Graduate researchers at UC San Diego have developed a new system of SARS-CoV-2 detection, which can identify the presence of the virus in as soon as an hour after testing. The research, which has been published in the ACS Sensors scientific journal, envisions that the new rapid diagnostic tools will be usable both in one’s home and in high-capacity locations such as airports.
The sensitive enzymatic nucleic acid sequence reporter (SENSR) detection system is unique because it targets the mRNA sequence of SARS-CoV-2 in a two-step process. Researchers begin by “photocopying” the molecules collected within a patient’s sample using a process called an isothermal preamplification reaction. This produces many DNA fragments called amplicons that have many guide-RNA (gRNA) target sites.
After the amplicons have been produced, they are split apart into double-stranded DNA (dsDNA) and single-stranded infectious RNA (ssRNA). The ssRNA is then isolated and analyzed via a method called fluorescence or lateral flow readouts to look for the presence of SARS-CoV-2 genomic sequences.
“Basically, this technology is a method for us to take a sample from a patient and then try to detect the presence of SARS coronavirus specifically,” said paper coauthor Dan Brogan in an interview with The UCSD Guardian. “We do this by initially amplifying the amount of SARS-CoV-2 to that seen in there and then detecting it by using a CRISPR enzyme, and this CRISPR enzyme recognizes the target.”
Clustered regularly interspaced short palindromic repeats (CRISPR) technology is one of the progenitors of the SENSR system and focuses specifically on timely detection of pathogens by identifying genetic sequences in their DNA or RNA. Currently, many human pathogens are detected using a method known as real-time polymerase chain reaction (PCR). PCR is performed by repeatedly raising and lowering the temperature of a sample to help an added DNA replication enzyme copy the target DNA’s sequence.

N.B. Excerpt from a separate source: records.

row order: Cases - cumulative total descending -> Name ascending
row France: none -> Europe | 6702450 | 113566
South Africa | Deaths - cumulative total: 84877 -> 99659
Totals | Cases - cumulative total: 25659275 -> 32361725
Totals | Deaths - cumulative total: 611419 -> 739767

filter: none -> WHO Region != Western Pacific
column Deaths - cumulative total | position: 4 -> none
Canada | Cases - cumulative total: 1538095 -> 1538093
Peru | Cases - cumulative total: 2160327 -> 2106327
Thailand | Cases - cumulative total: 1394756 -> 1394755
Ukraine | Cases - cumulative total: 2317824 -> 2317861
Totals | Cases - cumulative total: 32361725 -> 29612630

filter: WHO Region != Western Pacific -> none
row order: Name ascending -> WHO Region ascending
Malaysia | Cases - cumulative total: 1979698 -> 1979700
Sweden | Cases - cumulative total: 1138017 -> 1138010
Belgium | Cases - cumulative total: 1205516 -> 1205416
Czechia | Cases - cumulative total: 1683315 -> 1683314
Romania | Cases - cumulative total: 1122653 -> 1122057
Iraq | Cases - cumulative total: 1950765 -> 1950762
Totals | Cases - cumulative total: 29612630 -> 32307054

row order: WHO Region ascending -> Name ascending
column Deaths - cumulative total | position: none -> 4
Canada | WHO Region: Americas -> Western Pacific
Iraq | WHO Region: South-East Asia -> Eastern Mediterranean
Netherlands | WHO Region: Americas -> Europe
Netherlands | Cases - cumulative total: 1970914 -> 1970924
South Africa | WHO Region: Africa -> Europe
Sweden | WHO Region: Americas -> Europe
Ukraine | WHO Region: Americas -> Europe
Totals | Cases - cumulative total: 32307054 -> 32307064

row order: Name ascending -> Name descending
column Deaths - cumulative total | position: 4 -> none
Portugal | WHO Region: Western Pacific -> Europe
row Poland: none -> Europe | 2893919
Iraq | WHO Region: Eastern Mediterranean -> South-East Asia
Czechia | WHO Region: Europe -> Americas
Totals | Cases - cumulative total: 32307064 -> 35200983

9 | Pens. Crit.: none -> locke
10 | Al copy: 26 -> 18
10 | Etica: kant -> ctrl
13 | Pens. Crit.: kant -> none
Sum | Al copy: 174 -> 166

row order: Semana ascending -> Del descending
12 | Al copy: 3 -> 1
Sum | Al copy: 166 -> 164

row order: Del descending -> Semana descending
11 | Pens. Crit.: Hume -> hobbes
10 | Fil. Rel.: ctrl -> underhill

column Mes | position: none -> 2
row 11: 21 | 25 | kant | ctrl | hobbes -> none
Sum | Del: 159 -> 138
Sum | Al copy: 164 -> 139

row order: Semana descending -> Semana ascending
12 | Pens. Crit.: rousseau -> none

This method is highly accurate and sensitive, as many copies of the target’s genome can be produced within a few hours. But it is time-consuming and requires specialized equipment specifically found in laboratories and healthcare facilities. Thus, the use of PCR is limited to laboratory or hospital settings.
The research team envisions SENSR becoming integrated in locations such as airports so that passengers can quickly determine whether they might be carrying a virus through a briefly obtained and analyzed sample. The UCSD researchers note that further development of alternative isothermal amplification methods could allow for SENSR to have multiple molecular applications in mitigating future outbreaks.
UCSD Biological Sciences Professor and senior paper author Omar Akbari envisions SENSR becoming important in locations such as airports so that passengers can quickly determine whether they might be carrying SARS-CoV-2.
“We need to keep innovating in the detect-and-protect arena to come up with more tools so when there is another pandemic, we will have scalable point-of-care diagnostics systems in place for rapid distribution,” Akbari said.
The ACS Sensors paper published brought together a mix of UCSD graduate students, postdoctoral scholars, project scientists, project scientists, and faculty members. This includes but isn’t limited to: Daniel Brogan, Duverney Chaverra-Rodriguez, Calvin Lin, Andrea Smidler, Ting Yang, Lenissa Alcantara, Junru Liu, Robyn Raban, Pedro Belda-Ferre, Rob Knight, Elizabeth Komives, Omar Akbari, and Igor Antoshechkin of CalTech.
More information on co-authors and contributors to this paper can be found online via Dr. Akbari’s website “The Akbari Lab.” Undergraduates with previous experience in genetics, biochemistry, molecular biology, cell biology, or computational biology are invited to apply for the lab through Port Triton and a minimum commitment of 20 hours per week, spanning two semesters and a summer. When undergraduate positions are made available, the link to the UCSD Port Triton website will go live; it is not live as of the publication of this piece.